- Según informe de la CEPAL, este país atraviesa por una serie de factores que limitan su crecimiento económico
Leslie Nicolás [email protected]
La situación económica del vecino país de Guatemala no es tan halagüeña, pues los problemas del Sistema Financiero de este país, la falta de aplicación de sus reformas fiscales y creciente saldo de su deuda interna pública, son factores que limitan su crecimiento económico.
Así lo afirma un informe elaborado por la Comisión Económica para América Latina y el Caribe (CEPAL) publicado esta semana.
El superar cada uno de los problemas antes mencionados es condición sine qua non para que la economía de este país pueda obtener un crecimiento de 3.9 por ciento, e iniciar, de este modo, el camino para revertir la desaceleración económica que se percibe desde 1999.
El documento que publica la CEPAL resalta el hecho de que el tema de la reforma fiscal parece estar en el centro del programa económico diseñado por el gobierno de Guatemala para el año en curso, en el que se prevé una conducción estricta de las finanzas públicas y de la política monetaria, a fin de consolidar una baja inflación y robustecer los ingresos, según el informe.
“El programa económico para el 2001 busca reducir el déficit fiscal a 1.5 por ciento del Producto Interno Bruto (PIB) y limitar a entre 12 y 14 por ciento el crecimiento anual de la liquidez, manteniendo constante el saldo de las reservas internacionales en dólares”, agrega el informe.
REDUCIR LA INFLACION ES PRIORIDAD
Detener el proceso inflacionario en este año a niveles similares al 2000, y obtener un crecimiento del PIB, ligeramente superior al de 3.3 por ciento conseguido el pasado año, son parte de las metas del actual presidente de Guatemala, René Portillo.
A juicio de los técnicos de la CEPAL, la economía guatemalteca el año pasado redujo sus presiones inflacionarias y logró el control en el mercado cambiario.
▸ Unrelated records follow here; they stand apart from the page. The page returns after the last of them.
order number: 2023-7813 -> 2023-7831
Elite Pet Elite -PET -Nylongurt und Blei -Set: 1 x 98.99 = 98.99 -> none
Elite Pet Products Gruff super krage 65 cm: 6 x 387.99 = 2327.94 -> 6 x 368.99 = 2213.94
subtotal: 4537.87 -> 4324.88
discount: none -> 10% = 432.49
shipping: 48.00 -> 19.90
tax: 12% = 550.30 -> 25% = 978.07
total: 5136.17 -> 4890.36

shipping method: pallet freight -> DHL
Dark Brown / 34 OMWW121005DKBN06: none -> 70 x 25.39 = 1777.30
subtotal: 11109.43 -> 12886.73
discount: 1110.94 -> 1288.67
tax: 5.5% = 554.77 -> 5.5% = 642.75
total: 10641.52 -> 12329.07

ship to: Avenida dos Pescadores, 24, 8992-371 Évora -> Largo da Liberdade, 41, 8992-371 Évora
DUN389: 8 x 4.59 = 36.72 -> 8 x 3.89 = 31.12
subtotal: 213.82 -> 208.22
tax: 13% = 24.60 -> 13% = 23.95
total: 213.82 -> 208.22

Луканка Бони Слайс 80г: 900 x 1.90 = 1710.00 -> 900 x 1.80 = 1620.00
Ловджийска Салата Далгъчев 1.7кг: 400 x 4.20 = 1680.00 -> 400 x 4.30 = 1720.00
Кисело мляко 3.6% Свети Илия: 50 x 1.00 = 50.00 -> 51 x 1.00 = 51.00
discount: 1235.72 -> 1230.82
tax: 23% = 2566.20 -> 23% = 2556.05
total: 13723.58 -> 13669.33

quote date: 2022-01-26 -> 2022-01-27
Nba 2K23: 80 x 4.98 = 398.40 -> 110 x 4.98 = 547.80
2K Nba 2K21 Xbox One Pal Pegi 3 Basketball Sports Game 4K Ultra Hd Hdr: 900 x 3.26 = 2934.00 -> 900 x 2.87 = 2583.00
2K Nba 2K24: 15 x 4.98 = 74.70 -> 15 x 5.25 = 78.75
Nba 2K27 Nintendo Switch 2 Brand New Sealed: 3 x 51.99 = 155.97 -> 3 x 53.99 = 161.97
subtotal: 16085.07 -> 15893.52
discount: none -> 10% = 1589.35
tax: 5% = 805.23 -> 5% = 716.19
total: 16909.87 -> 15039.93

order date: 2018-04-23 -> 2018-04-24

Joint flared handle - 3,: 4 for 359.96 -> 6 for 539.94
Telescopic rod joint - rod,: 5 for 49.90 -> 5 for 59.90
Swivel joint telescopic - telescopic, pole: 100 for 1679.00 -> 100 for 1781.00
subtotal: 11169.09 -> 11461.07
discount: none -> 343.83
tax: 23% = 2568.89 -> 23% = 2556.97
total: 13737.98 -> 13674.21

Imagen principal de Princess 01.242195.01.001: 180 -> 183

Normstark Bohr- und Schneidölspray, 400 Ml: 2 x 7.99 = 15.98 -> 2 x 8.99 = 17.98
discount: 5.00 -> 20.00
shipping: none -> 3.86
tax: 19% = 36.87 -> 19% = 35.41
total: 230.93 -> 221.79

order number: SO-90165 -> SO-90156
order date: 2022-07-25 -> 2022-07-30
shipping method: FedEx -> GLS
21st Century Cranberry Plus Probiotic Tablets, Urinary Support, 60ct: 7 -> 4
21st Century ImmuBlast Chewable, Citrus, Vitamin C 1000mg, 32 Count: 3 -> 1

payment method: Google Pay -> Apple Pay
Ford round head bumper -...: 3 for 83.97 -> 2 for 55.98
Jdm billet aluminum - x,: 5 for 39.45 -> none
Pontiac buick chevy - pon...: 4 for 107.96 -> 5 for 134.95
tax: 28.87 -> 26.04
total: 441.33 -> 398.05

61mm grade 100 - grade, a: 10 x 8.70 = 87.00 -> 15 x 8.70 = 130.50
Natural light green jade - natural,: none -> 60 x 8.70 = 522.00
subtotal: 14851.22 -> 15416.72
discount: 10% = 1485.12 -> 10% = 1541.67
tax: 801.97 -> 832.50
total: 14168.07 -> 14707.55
Asimismo se elevó el saldo de las reservas internacionales.
El informe de la CEPAL refleja incrementos en las actividades de los servicios básicos, la agricultura, que, pese a los problemas de acceso a crédito y a la caída de los precios en los mercados internacionales, logró un crecimiento de 2.8 por ciento.
“Durante el año, la economía de Guatemala logró mantener una baja inflación y reducir el déficit fiscal, pero fue incapaz de dinamizar el ritmo de crecimiento del PIB que, lejos de ello, profundizó su tendencia a la desaceleración manifiesta el año previo”, cita textualmente el informe.
Por otro lado, factores como la incertidumbre asociada con las elecciones presidenciales, la transición de gobierno, y las interrogantes en torno a los alcances e instrumentación práctica de la reforma fiscal y la política de salarios, son consideraciones también de la CEPAL que contribuyeron a crear un clima poco favorable a la inversión privada durante el 2000.
El informe de la CEPAL añade que el consumo en la economía guatemalteca creció 3.5 por ciento en términos reales, pero la inversión interna se contrajo; la formación bruta de capital fijo del sector privado cayó 1.5 por ciento, y la del sector público sufrió un desplome del nueve por ciento.